CFB 26: Tavon Austin Gameplay Review-The Return of College Football's Ultimate Gadget Weapon
Dec-18-2025 PST
This gameplay wasn't a quiet showcase either. We got Austin lined up at receiver, motioned into the slot, shifted into the backfield, and even used on designed handoffs. The old-school Mountaineer duo of Tavon Austin and Steve Slayton made a nostalgic return, and the results delivered exactly what fans expected-broken ankles, instant cutbacks, how to make CFB 26 Coins and highlight runs that shouldn't be physically possible.
A True Gadget Card Built to Break Defenses
Austin enters CFB 26 with 95 Speed, and yes, that feels even faster than advertised. But it's his balance of attributes that makes him absurd:
90+ Route Running across key archetypes
90 Spin and 90 Juke
89 Carrying
90 Throw Power (yes… throw power)
The throw power rating especially highlights the identity EA built here. Austin is not a receiver. He's not a tailback. He's not a slot return gimmick.
He's everything.
This card is designed to be motioned, shifted, hidden, and weaponized exactly when the defense stops respecting space. One snap he's catching option drags. Next he's taking angle routes. Then he's in the backfield on a jet fake switching direction into RPO cutbacks.
And his gameplay impact is immediate: DBs aren't just chasing him-they're hoping he stops moving.
Key highlights included:
Angle route touchdowns after double-cut acceleration bursts
Backfield handoffs turned into broken pursuit arcs
Rack animations that shouldn't have worked but somehow did
Insane sideline tightropes that turned loss plays into 30-yard gainers
There was one sequence especially that summed up Austin's playstyle:
1.Subbed into the backfield.
2.Took a handoff intended for outside stretch.
3.Cut back inside where there was no lane.
4.Teleported out through a crack that mathematically should not have existed.
5.Broke a tackle.
6.Turned it into his best run of the year.
Offensive Flexibility: He Breaks Playbooks (in a Good Way)
Most high-speed WR cards fit into one script:
Slot work
Over routes
Deep streak separation
Austin, however, cracks open entire layers of scheming. You don't run plays with him-you design chapters around him.
The Defensive Counter Reality Check
There were moments where man coverage simply decided to play like Playoff LSU and clamp everything, but even then Austin found daylight. The only real weakness shown:
Inconsistent rack animations
Occasional drops on timing collisions
Fatigue when cycling back-to-back gadget downs
But this wasn't a card exposing itself-this was a card still learning how to be abused at full capacity.
Once full scheme ebooks drop (vertex.tips was plugged for a reason), Austin becomes a meta shifter.
This isn't just gameplay nostalgia. This is the modern football meta catching up to a player who was ahead of his time. Today's spread, motion, RPO, orbit, and misdirection era is built for Tavon Austin.
He was Deebo, Tyreek, McCaffrey, and Kadarius Toney before those prototypes existed.
So when CFB 26 hands him elite route trees AND RB tier jukes AND gadget play eligibility, you're basically watching the NCAA equivalent of Reggie Bush in open grass-only shiftier.
Conclusion: Tavon Austin Is a Must-Run, Must-Stream Card
CFB 26 players who want depth, motion craft, layered passing, more NCAA 26 Coins and explosive unpredictability have their new build-around star.
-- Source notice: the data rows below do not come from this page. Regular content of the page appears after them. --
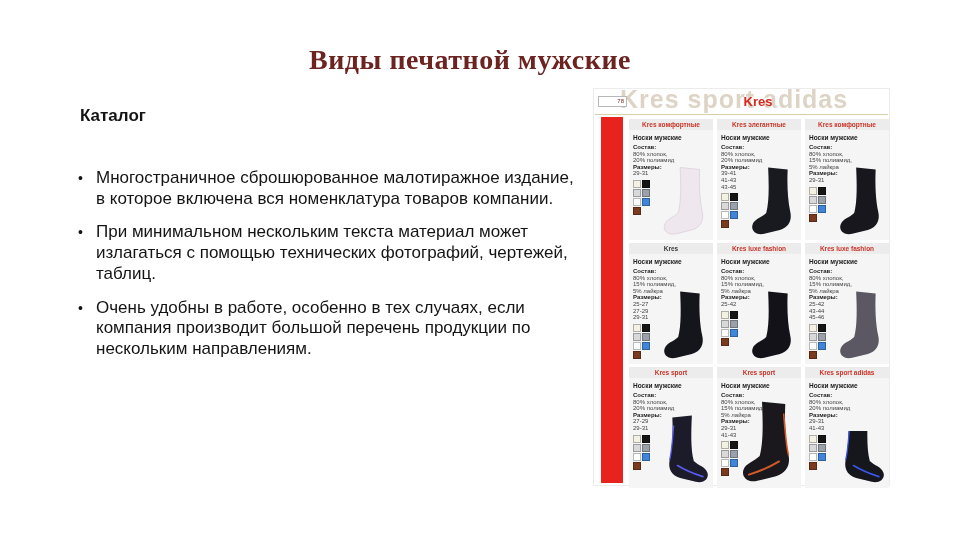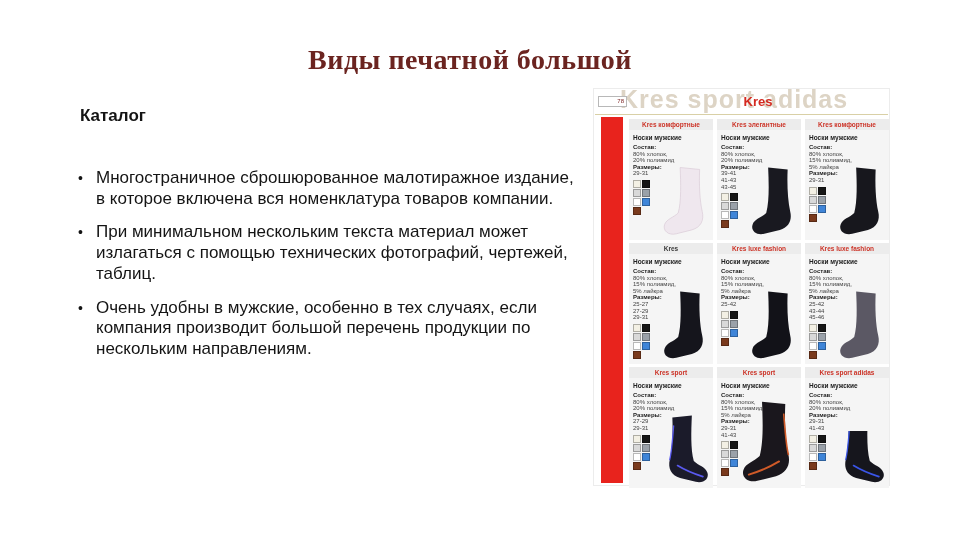--- a/index.html
+++ b/index.html
@@ -44,36 +44,36 @@
   .swatch{width:8px;height:8px;border:1px solid rgba(0,0,0,.28);box-sizing:border-box;}
   .sock{position:absolute;right:1px;bottom:1px;width:52px;height:80px;}
   .sock.large{width:62px;height:96px;}
   .sock.flip{transform:scaleX(-1);}
 </style>
 </head>
 <body>
 
 <div class="slide">
 
-  <div class="slide-title">Виды печатной большой</div>
+  <div class="slide-title">Виды печатной мужские</div>
 
   <div class="section-heading">Каталог</div>
 
   <div class="bullets">
     <div class="bullet">
       <span class="dot">•</span>
       <span>Многостраничное сброшюрованное малотиражное издание, в которое включена вся номенклатура товаров компании.</span>
     </div>
     <div class="bullet">
       <span class="dot">•</span>
       <span>При минимальном нескольким текста материал может излагаться с помощью технических фотографий, чертежей, таблиц.</span>
     </div>
     <div class="bullet">
       <span class="dot">•</span>
-      <span>Очень удобны в мужские, особенно в тех случаях, если компания производит большой перечень продукции по нескольким направлениям.</span>
+      <span>Очень удобны в работе, особенно в тех случаях, если компания производит большой перечень продукции по нескольким направлениям.</span>
     </div>
   </div>
 
   <div class="catalog-panel">
     <div class="watermark">Kres sport adidas</div>
     <div class="page-field">
       <span>78</span>
     </div>
     <div class="brand">Kres</div>
     <div class="header-line"></div>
Austin doesn't just enhance an offense-he redefines what each down becomes.
Third-and-long?
Wheel, pivot, or angle him.
Goal line?
Jet sweep orbit into speed-option collapse.
Need the crowd silent?
Motion him twice and watch the defense panic-shift.
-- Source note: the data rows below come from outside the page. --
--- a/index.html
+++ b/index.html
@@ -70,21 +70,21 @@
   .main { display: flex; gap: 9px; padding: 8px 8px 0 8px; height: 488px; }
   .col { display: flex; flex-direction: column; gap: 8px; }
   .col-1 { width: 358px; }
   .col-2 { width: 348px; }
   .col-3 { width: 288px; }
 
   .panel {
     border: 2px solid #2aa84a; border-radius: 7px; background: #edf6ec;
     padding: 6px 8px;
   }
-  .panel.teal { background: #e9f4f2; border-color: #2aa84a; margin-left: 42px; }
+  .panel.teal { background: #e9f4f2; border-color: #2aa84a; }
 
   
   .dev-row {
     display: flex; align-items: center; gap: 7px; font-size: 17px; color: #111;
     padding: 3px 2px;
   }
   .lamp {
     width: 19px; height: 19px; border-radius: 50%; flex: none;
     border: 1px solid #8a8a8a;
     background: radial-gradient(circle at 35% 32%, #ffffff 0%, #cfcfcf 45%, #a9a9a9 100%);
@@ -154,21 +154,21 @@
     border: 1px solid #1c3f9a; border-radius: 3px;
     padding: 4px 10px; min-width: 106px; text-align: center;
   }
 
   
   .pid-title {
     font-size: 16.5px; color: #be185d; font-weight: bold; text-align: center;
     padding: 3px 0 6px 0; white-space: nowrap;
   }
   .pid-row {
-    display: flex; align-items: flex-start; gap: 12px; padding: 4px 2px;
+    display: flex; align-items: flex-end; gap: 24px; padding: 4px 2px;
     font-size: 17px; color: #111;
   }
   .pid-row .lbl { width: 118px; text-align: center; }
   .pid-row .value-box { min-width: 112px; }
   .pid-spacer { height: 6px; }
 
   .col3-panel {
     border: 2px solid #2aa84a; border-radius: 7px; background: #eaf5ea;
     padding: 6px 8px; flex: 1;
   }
This wasn't just a gameplay drop. It was a showcase of how the game itself wants to be played at high levels: space, pace, and chaos.
The old West Virginia anthem returns:
Tavon goes where Tavon wants.If you aren't running him in your lineup, you'are chasing touchdowns like it's 2014. He's here. The joystick is back. And college football just got its most explosive toy unleashed again.